Edmunds.com said Tuesday that dealer financing is back to pre-recession levels after bottoming out in 2009.

Analysts contend a key driver of this resurgence is the revival of the subprime market, which accounted for a quarter of all new auto loans in the second quarter of 2012, up from a second-quarter low of 17.6 percent in 2009.

And Edmunds.com chief economist Lacey Plache thinks there is even more good news: the market holds even more room to grow.

“Pent-up demand from consumers unable to obtain financing during the recession has not been fully released and will continue to contribute to auto sales growth as these consumers get access to credit,” Plache surmised.

“As a result, the auto industry can continue to count on expanding credit — a key driver of auto sales growth during the recovery to date — to boost sales for the foreseeable future,” she went on to say.

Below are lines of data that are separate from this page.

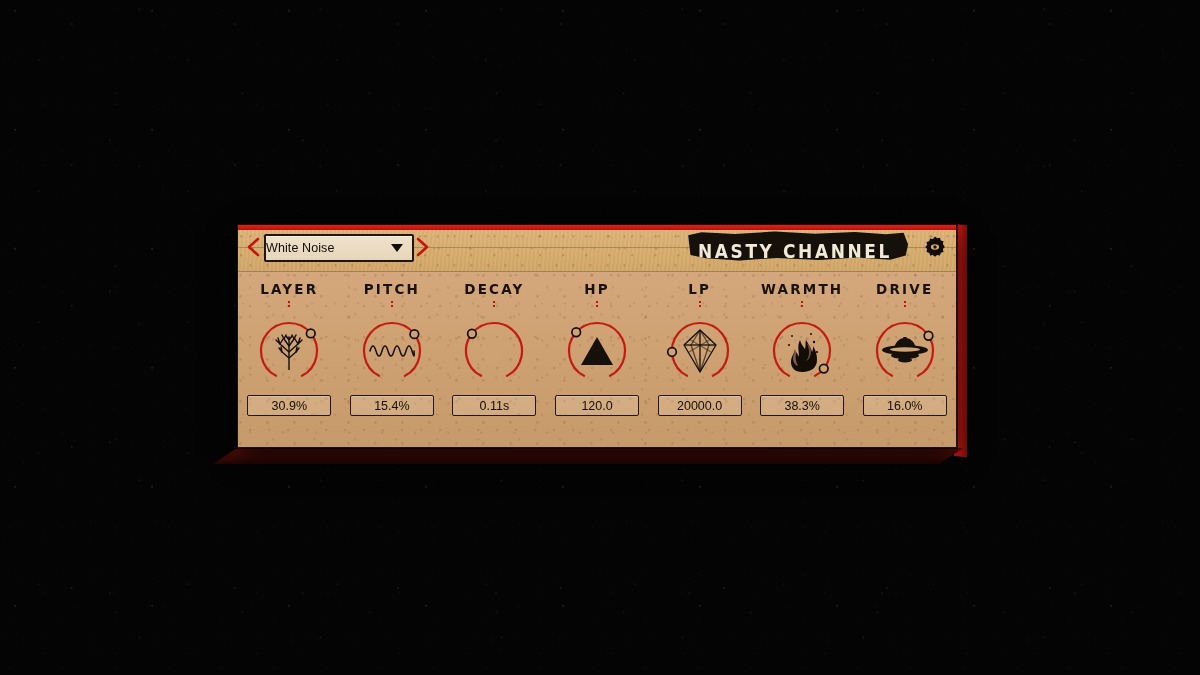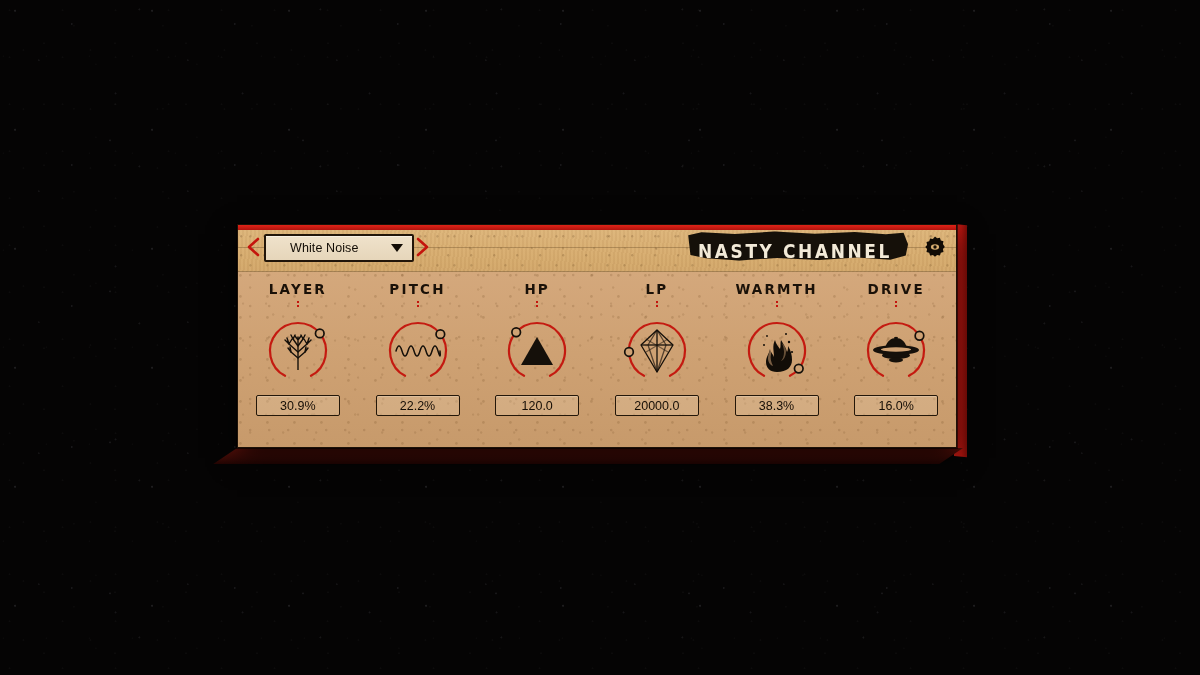--- a/index.html
+++ b/index.html
@@ -160,21 +160,21 @@
     border-radius: 2px;
     box-shadow: inset 0 1px 0 rgba(255,255,255,0.5);
     display: flex;
     align-items: center;
     z-index: 8;
     cursor: pointer;
   }
   #preset-label {
     font-size: 12.5px;
     color: #120c05;
-    padding-left: 24px;
+    padding-left: 0;
     font-family: "Liberation Sans", sans-serif;
     letter-spacing: 0.1px;
     white-space: nowrap;
   }
   #preset-caret {
     position: absolute;
     right: 9px;
     top: 8px;
     width: 0; height: 0;
     border-left: 6px solid transparent;
@@ -407,21 +407,41 @@
                 <svg width="74" height="74" viewBox="0 0 74 74">
        <path d="M 24.07 61.84 A 28 28 0 1 1 49.93 61.84" fill="none" stroke="#c4150d" stroke-width="2.2" stroke-linecap="round" opacity="0.96"></path>
        <circle cx="59.36" cy="20.15" r="4.3" fill="#cfa274" stroke="#15100a" stroke-width="1.7"></circle>
      </svg>
      <div class="knob-icon">
                   <svg width="46" height="22" viewBox="0 0 46 22">
                     <path d="M1 11 Q4 1 7 11 T13 11 T19 11 T25 11 T31 11 T37 11 T43 11 T45 11" fill="none" stroke="#15100a" stroke-width="1.5" stroke-linecap="round"></path>
                   </svg>
                 </div>
               </div>
-              <div class="value-box">22.2%</div>
+              <div class="value-box">15.4%</div>
+            </div>
+            <div class="knob-cell">
+              <div class="knob-label">DECAY</div>
+              <div class="label-dots">
+                <i></i>
+                <i></i>
+              </div>
+              <div class="knob">
+                <svg width="74" height="74" viewBox="0 0 74 74">
+       <path d="M 24.07 61.84 A 28 28 0 1 1 49.93 61.84" fill="none" stroke="#c4150d" stroke-width="2.2" stroke-linecap="round" opacity="0.96"></path>
+       <circle cx="14.94" cy="19.76" r="4.3" fill="#cfa274" stroke="#15100a" stroke-width="1.7"></circle>
+     </svg>
+     <div class="knob-icon">
+                  <svg width="34" height="38" viewBox="0 0 34 38">
+      <path d="M17 1 a18 18 0 1 0 0 36 a18 18 0 1 1 0 -36 z" fill="#15100a"></path>
+      <ellipse cx="15" cy="19" rx="9.5" ry="14.5" fill="#cfa274"></ellipse>
+                  </svg>
+                </div>
+              </div>
+              <div class="value-box">0.11s</div>
             </div>
             <div class="knob-cell">
               <div class="knob-label">HP</div>
               <div class="label-dots">
                 <i></i>
                 <i></i>
               </div>
               <div class="knob">
                 <svg width="74" height="74" viewBox="0 0 74 74">
        <path d="M 24.07 61.84 A 28 28 0 1 1 49.93 61.84" fill="none" stroke="#c4150d" stroke-width="2.2" stroke-linecap="round" opacity="0.96"></path>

Edmunds pointed out the loan rebound comes after new-vehicle sales funded by dealer financing fell 22 percent from 2007 to 2009, which in turn cut off potential buyers from credit and left the industry reeling.

The site suggested that only when dealers resumed offering financing deals to both prime and subprime buyers did the auto industry start to recover.

Analysts think overall sales are now on track this year to reach their highest point since 2007.

“But a return to the way things once were does not necessarily mean that all auto funding has fully recovered,” Plache cautioned.

In fact, the site noted that one reason for the boost in dealer-financed sales is that “cash” funding from non-dealer sources is expected to remain nearly 40 percent below pre-recession levels in 2012.

“A key reason for this is the weak housing market, which has prevented buyers from using home equity to fund new-car purchases — a situation that is unlikely to change any time soon,” Plache acknowledged.